Data supplied —
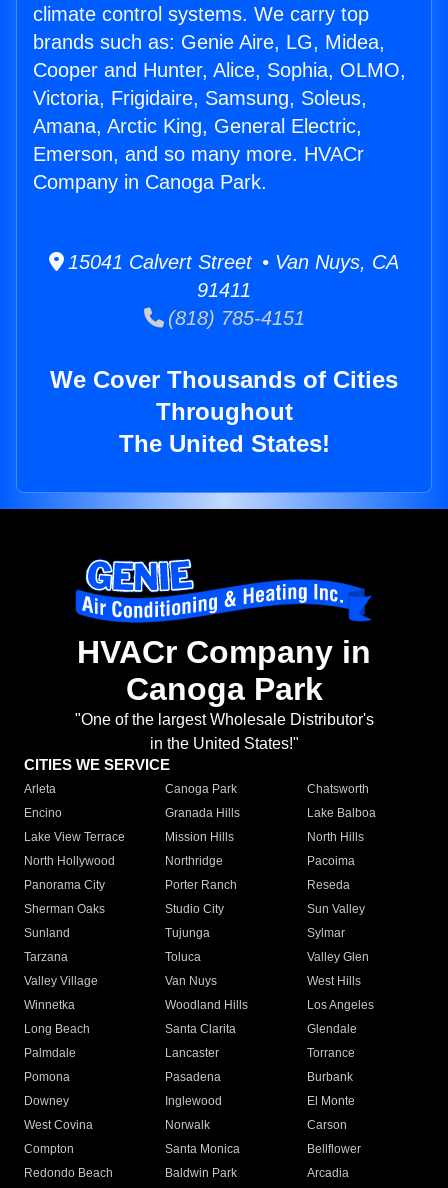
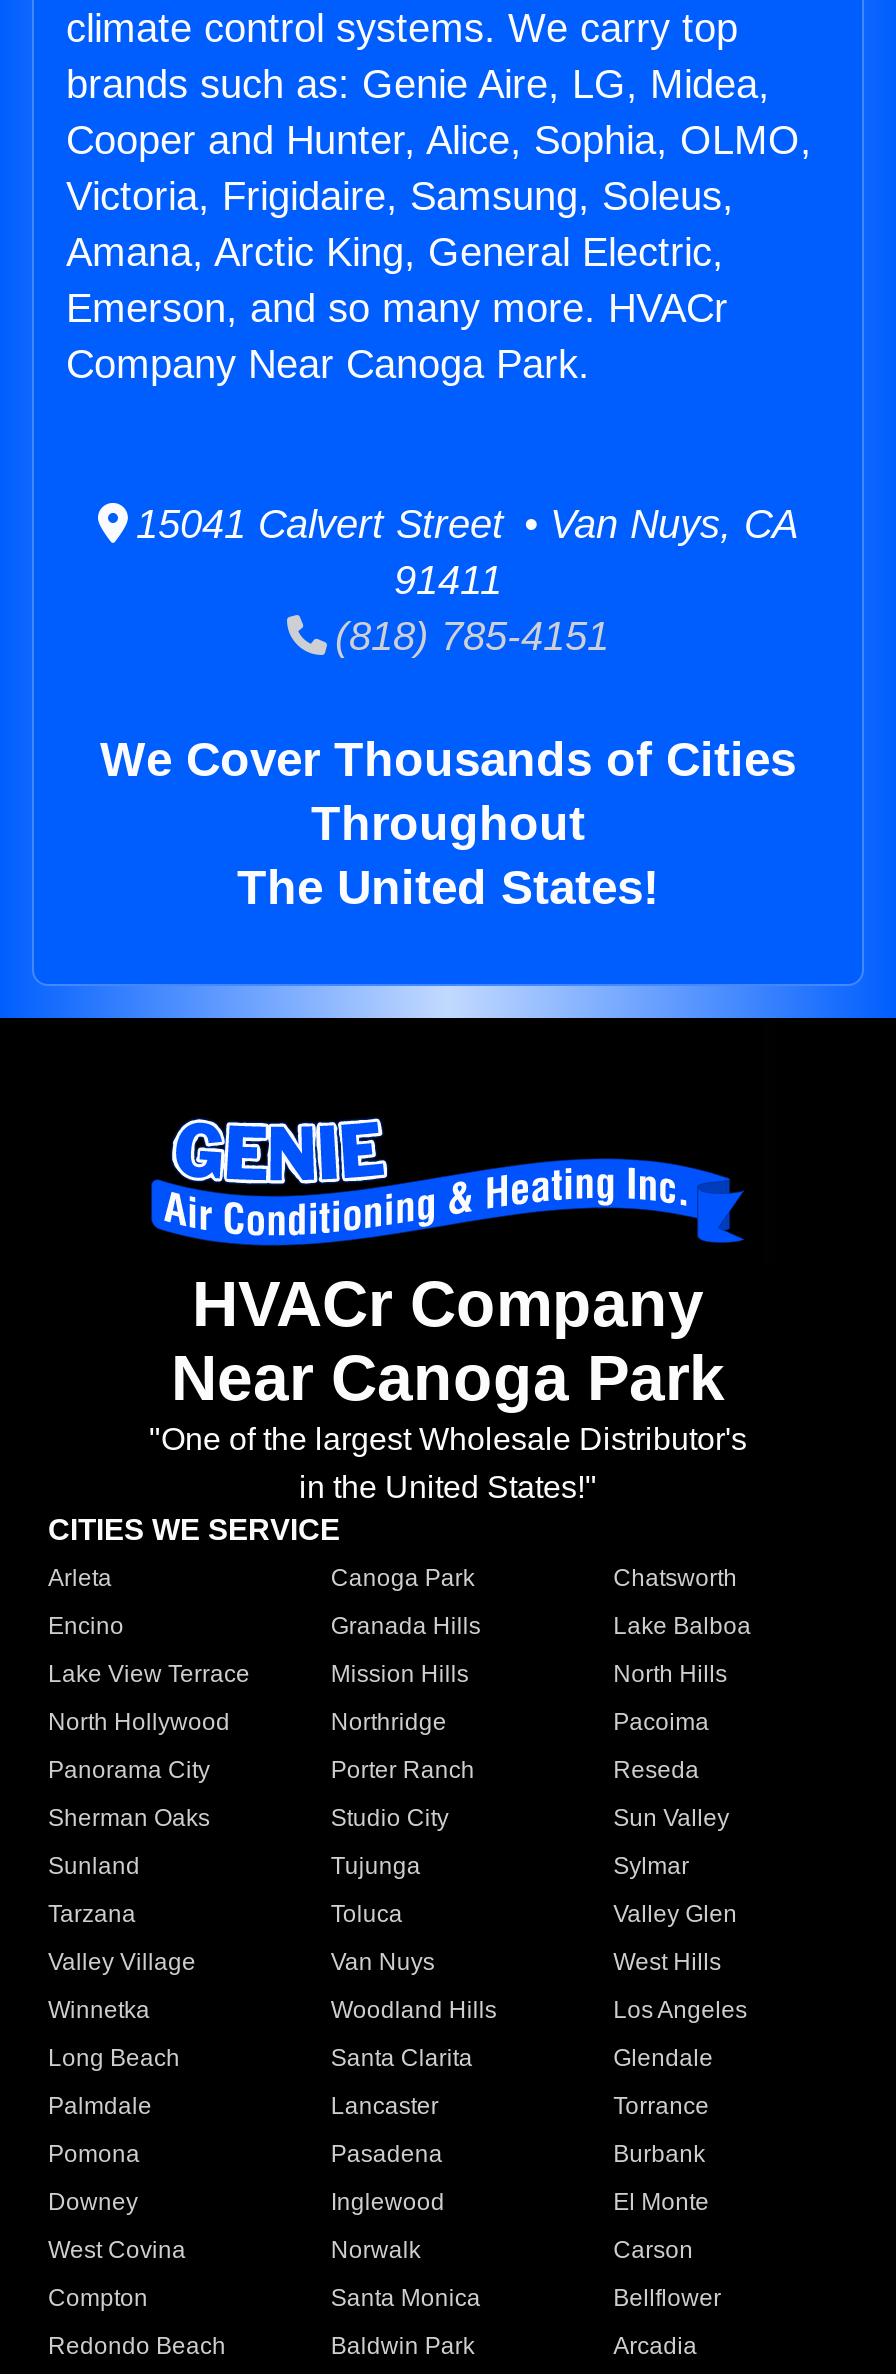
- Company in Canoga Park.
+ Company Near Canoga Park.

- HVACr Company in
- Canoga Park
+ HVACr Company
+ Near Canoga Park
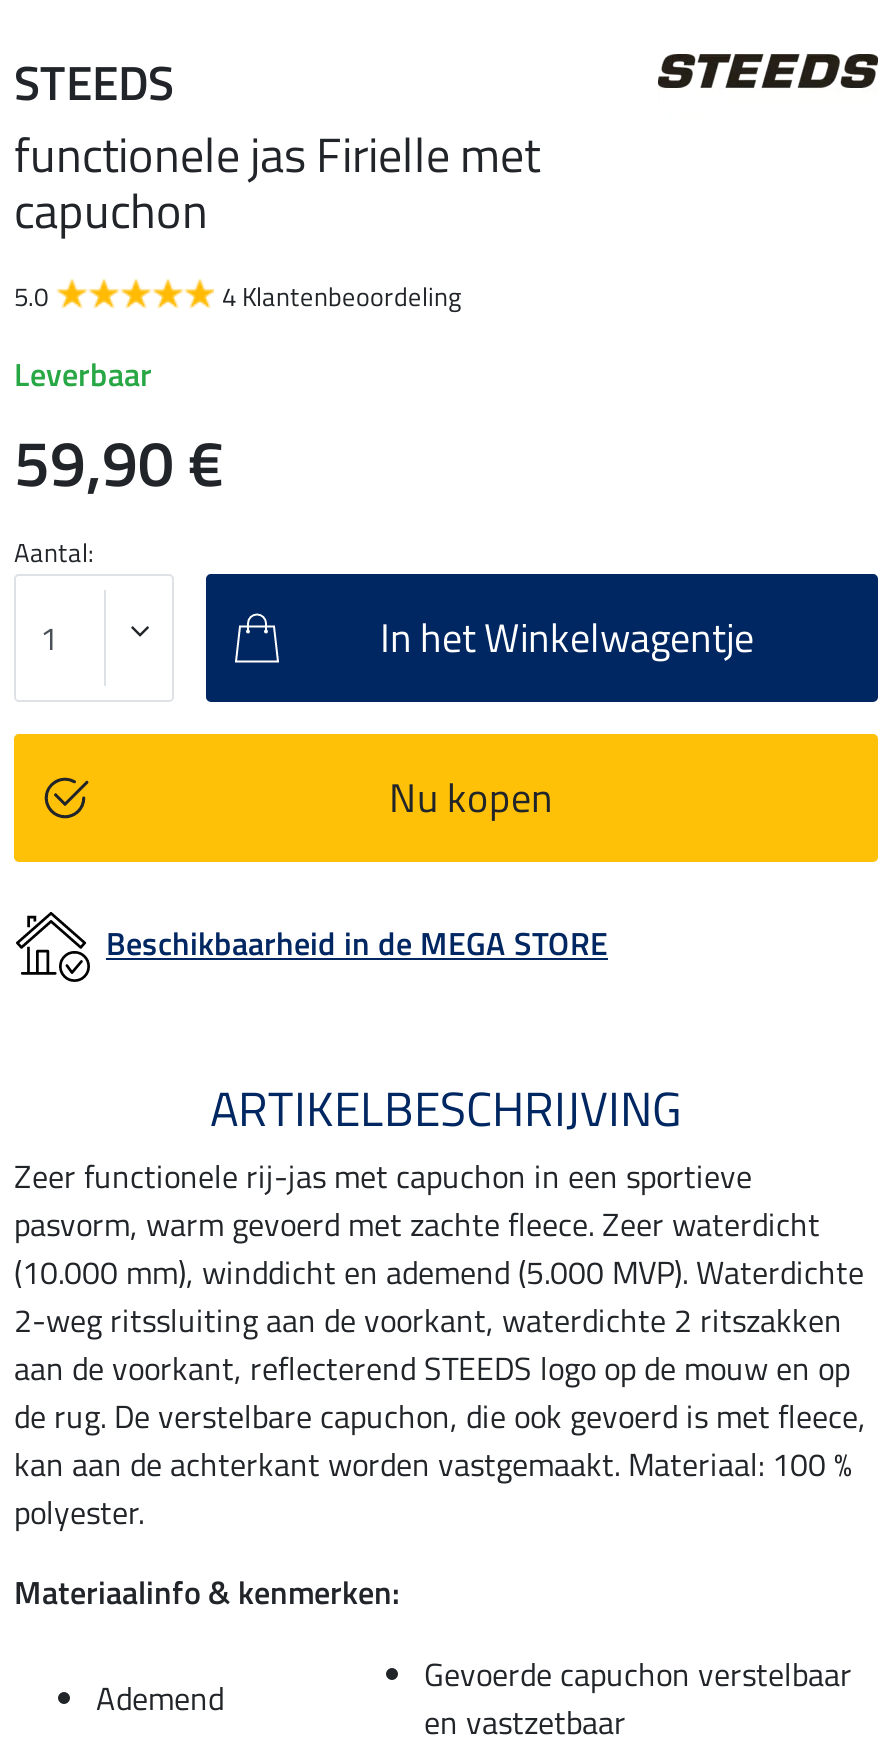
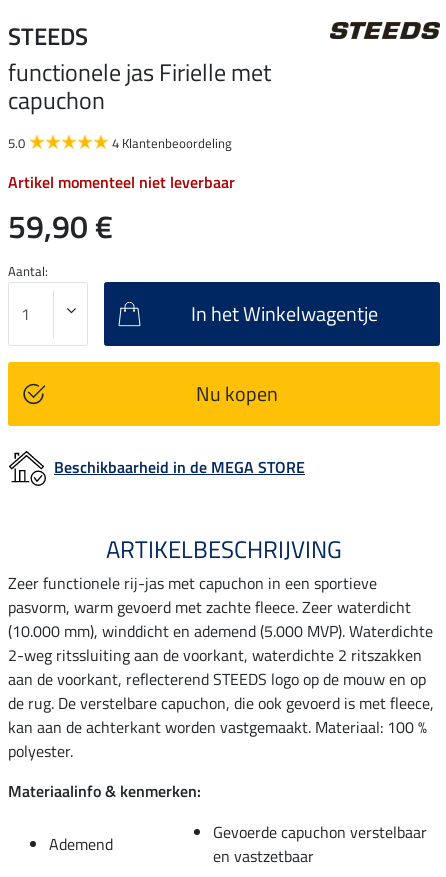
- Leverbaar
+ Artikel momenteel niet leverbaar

==

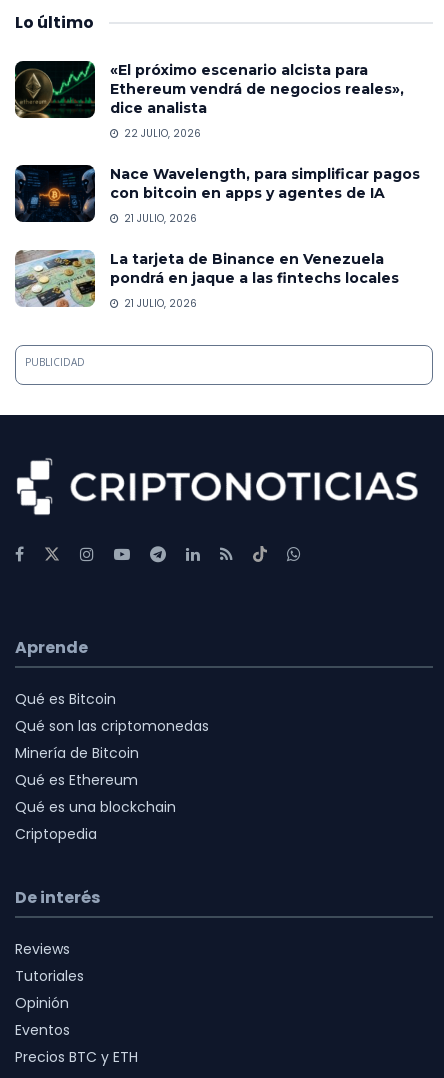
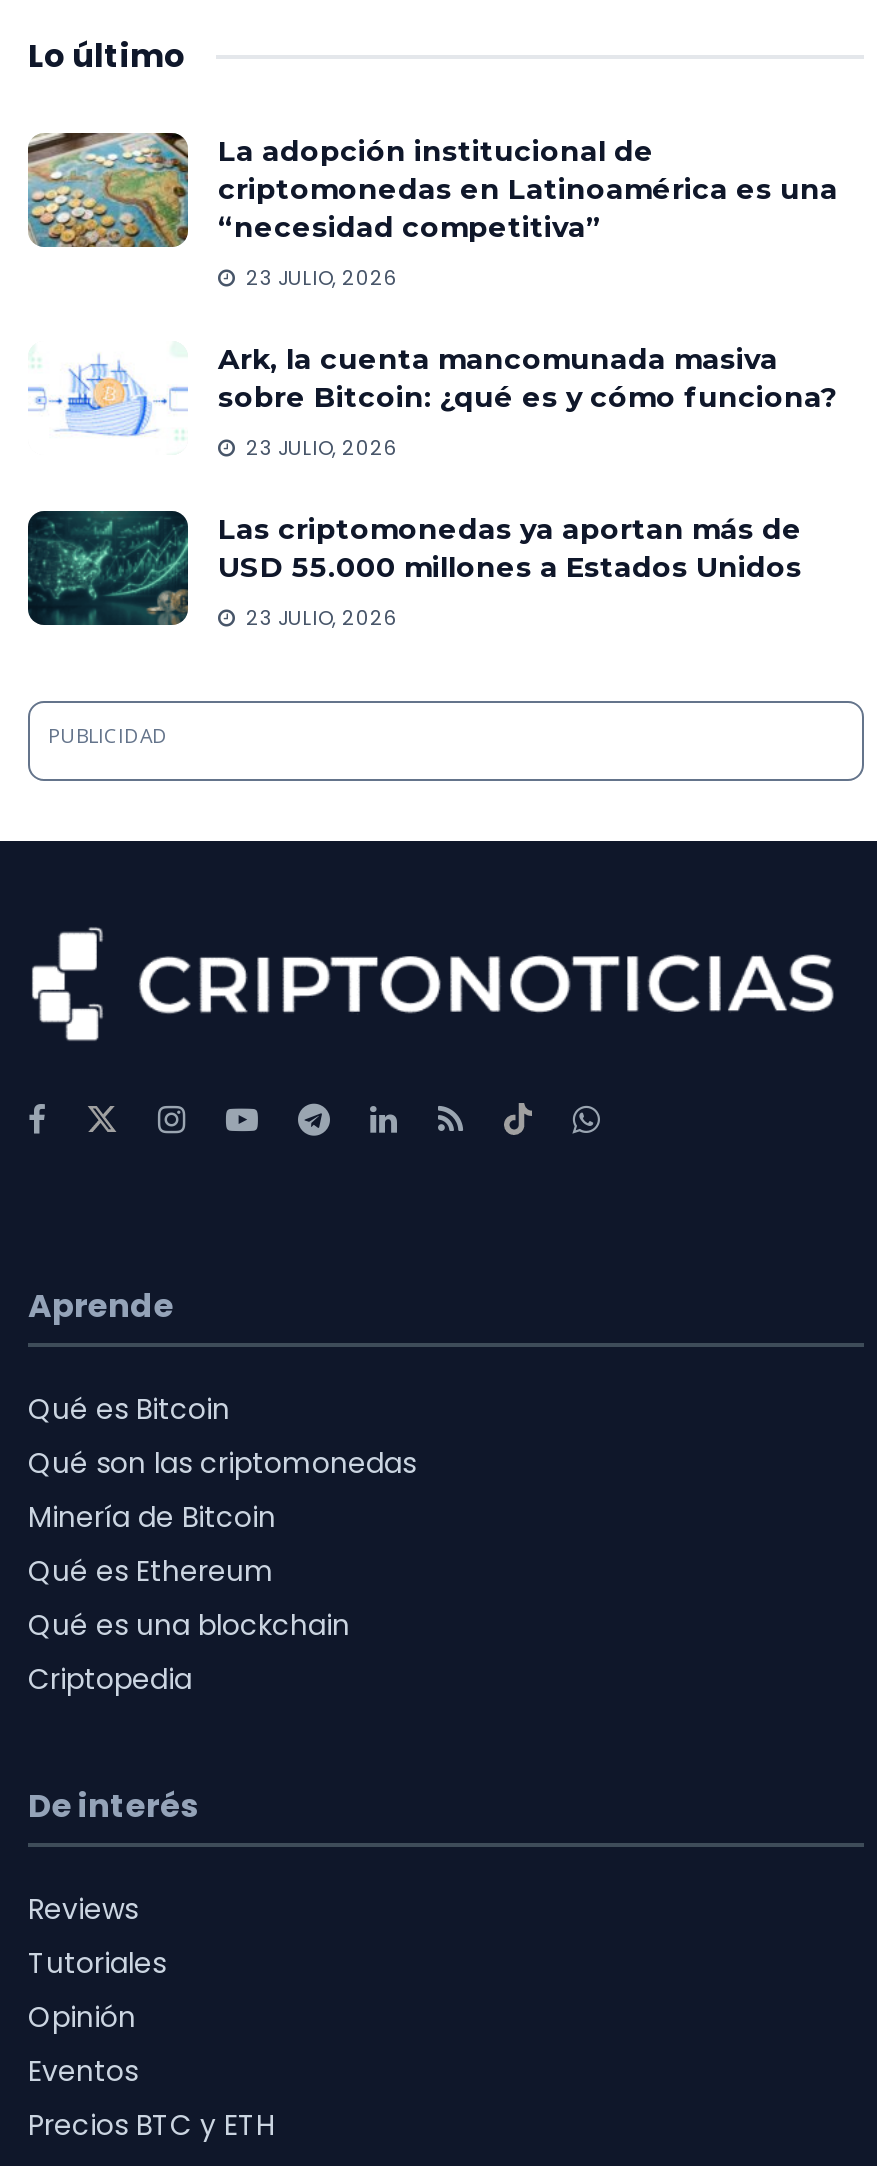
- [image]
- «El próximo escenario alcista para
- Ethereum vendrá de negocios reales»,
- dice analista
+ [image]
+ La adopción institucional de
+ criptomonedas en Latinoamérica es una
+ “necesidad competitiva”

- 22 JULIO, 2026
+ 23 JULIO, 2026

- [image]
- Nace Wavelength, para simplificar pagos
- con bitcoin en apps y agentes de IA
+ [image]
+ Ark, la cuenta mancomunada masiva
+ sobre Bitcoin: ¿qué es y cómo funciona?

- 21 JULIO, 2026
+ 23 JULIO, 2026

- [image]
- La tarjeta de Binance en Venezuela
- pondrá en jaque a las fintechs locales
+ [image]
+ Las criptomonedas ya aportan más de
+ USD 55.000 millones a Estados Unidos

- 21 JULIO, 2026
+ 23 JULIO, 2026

Your objective —
Look through the material above for "criptomonedas" and copy the lines that have it.

Completed task —
+ criptomonedas en Latinoamérica es una
+ Las criptomonedas ya aportan más de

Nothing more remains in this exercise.